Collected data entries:
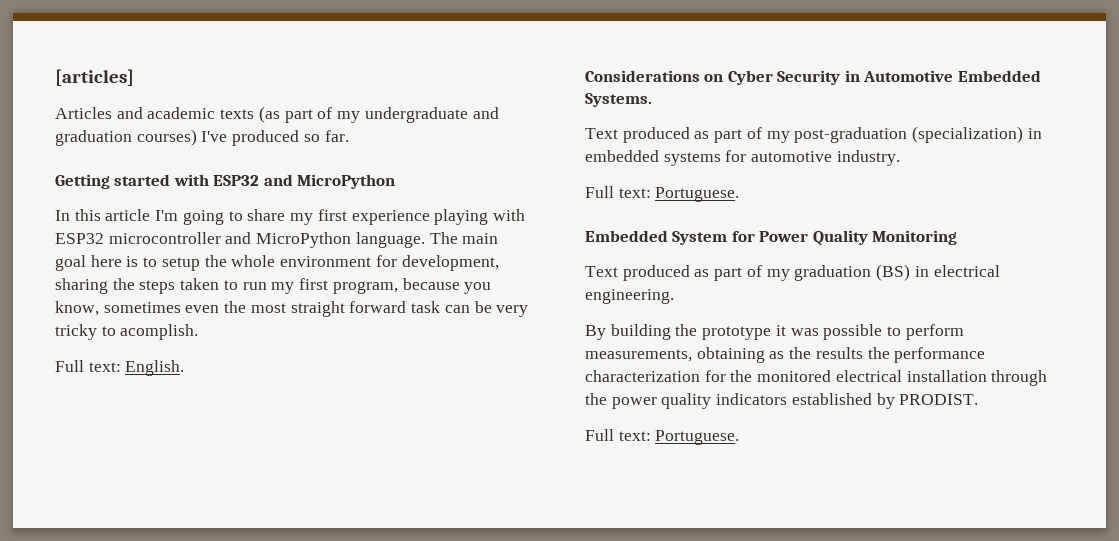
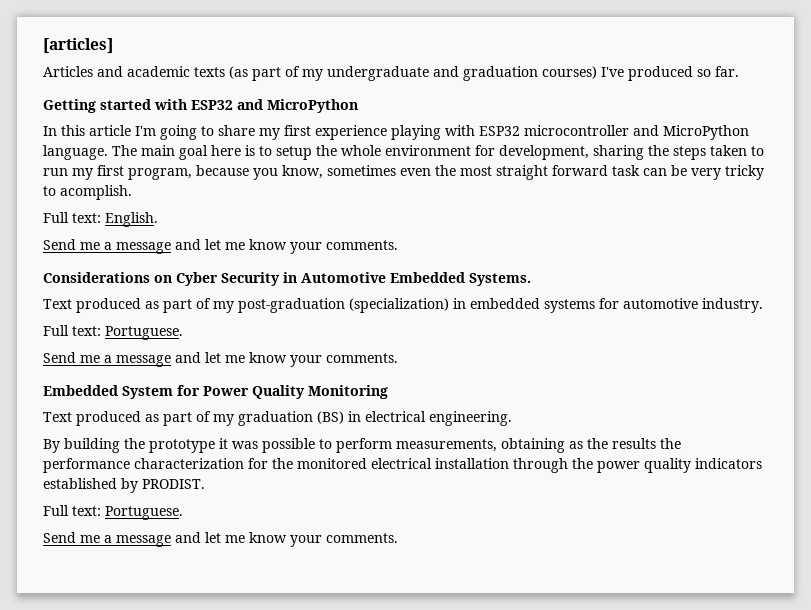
  Full text: English.
+ Send me a message and let me know your comments.
  Text produced as part of my post-graduation (specialization) in embedded systems for automotive industry.
  Full text: Portuguese.
+ Send me a message and let me know your comments.
  By building the prototype it was possible to perform measurements, obtaining as the results the performance characterization for the monitored electrical installation through the power quality indicators established by PRODIST.
  Full text: Portuguese.
+ Send me a message and let me know your comments.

■ REQUIRED WORK: Output the records above in their entirety and exactly, leaving out all images.

■ WRITTEN ANSWER:
  Full text: English.
+ Send me a message and let me know your comments.
  Text produced as part of my post-graduation (specialization) in embedded systems for automotive industry.
  Full text: Portuguese.
+ Send me a message and let me know your comments.
  By building the prototype it was possible to perform measurements, obtaining as the results the performance characterization for the monitored electrical installation through the power quality indicators established by PRODIST.
  Full text: Portuguese.
+ Send me a message and let me know your comments.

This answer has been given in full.